The vast majority of California personal injury lawsuits are initiated after a person (the “plaintiff”) is injured by the negligent behavior of one or more individuals or entities (the “defendant(s)”). The plaintiff brings the lawsuit against the defendant(s) and the plaintiff has the legal duty to prove his or her case against the defendant(s) by a “preponderance of the evidence” – meaning evidence that suggests the defendant(s) are legally responsible for the plaintiff’s injuries.
Factual Propositions to Establish Negligence Under California Law
The California civil jury instructions set out three factual propositions that the plaintiff must prove by a preponderance of the evidence before a defendant will be found “negligent” and legally responsible for the losses and injuries of the plaintiff. These three propositions include:
- The defendant acted negligently under the circumstances. Negligence (or carelessness) involves the breach of a legal “duty” to act in a particular way. In the context of a personal injury case, the “duty” most often applicable is the duty to act in a reasonable and careful manner at all times. If the defendant breaches this duty by acting carelessly or unreasonably under the circumstances, then the defendant can be said to have acted negligently. Reasonableness is determined by looking at what an objective, hypothetical individual similarly situated as the defendant would have done under the same or similar circumstances. If the defendant does not act in the manner this objective and hypothetical individual would have acted, the defendant is determined to have acted negligently.
- For example, suppose that a plaintiff is seriously injured when a businessman pushes the plaintiff out of his or her way because he is late for a meeting. The plaintiff falls down a flight of stairs as a result. A court would examine whether an objective, hypothetical and reasonable businessman would have pushed someone out of his way because he was attempting to get to a meeting. Because an objective businessman would not have done this, the businessman in this example violated the “duty” to act reasonably and carefully and can be described as having acted negligently.

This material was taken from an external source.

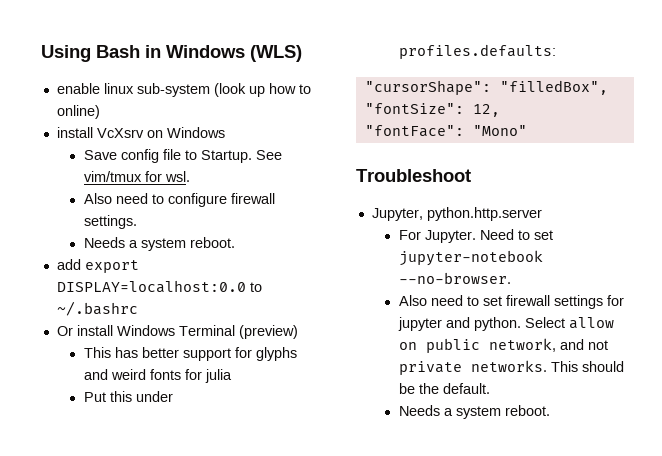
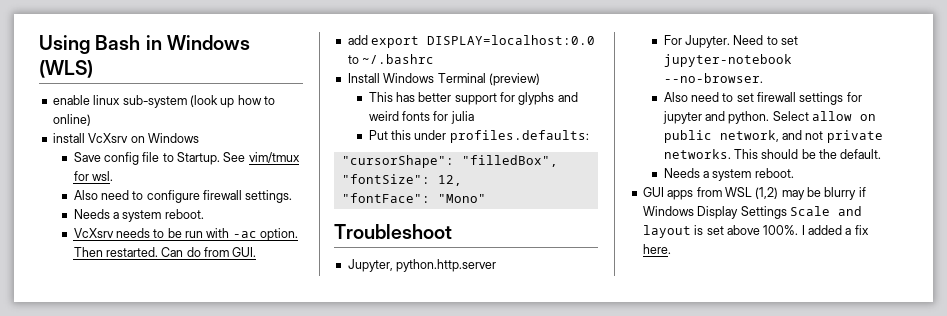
(235, 242) none -> [73,228,299,241] [73,247,257,257] // VcXsrv needs to be run with -ac option. Then restarted. Can do from GUI.
[56,325,113,336] Or install -> [347,73,380,83] Install
(550, 410) none -> [642,187,866,200] [642,206,862,219] [642,225,869,238] [642,244,671,254] // GUI apps from WSL (1,2) may be blurry if Windows Display Settings Scale and layout is set above 100%. I added a fix here.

- The defendant’s negligence caused the plaintiff’s injury. There must be a causal connection between the negligent behavior of the defendant(s) and the plaintiff’s injury. In most cases, courts will employ a “but for” test: Would the plaintiff have suffered his or her injuries “but for” the defendant’s negligent actions? If the plaintiff would have been injured and suffered the same loss he or she did in fact suffer regardless of the defendant’s behavior, then there will be no compensation for the plaintiff. If the plaintiff’s injuries were caused by the defendant’s negligence, or if the defendant’s negligence contributed to the severity of the plaintiff’s injuries, then compensation may be available.
- The plaintiff did in fact suffer an injury or injuries that can be compensated with a monetary damages award. If the plaintiff did not suffer any injury, there is no purpose behind filing a lawsuit. Like the other factual propositions to be proven, the plaintiff has the burden of proving not only that he or she did in fact suffer an injury but the extent of that injury and the amount of compensation necessary to “make the plaintiff whole” again.
How a California Personal Injury Lawyer Can Help
A personal injury attorney can help evaluate the evidence and testimony available in your case to see if you have sufficient evidentiary support for each of these propositions. This can assist you in determining whether you ought to file a personal injury lawsuit.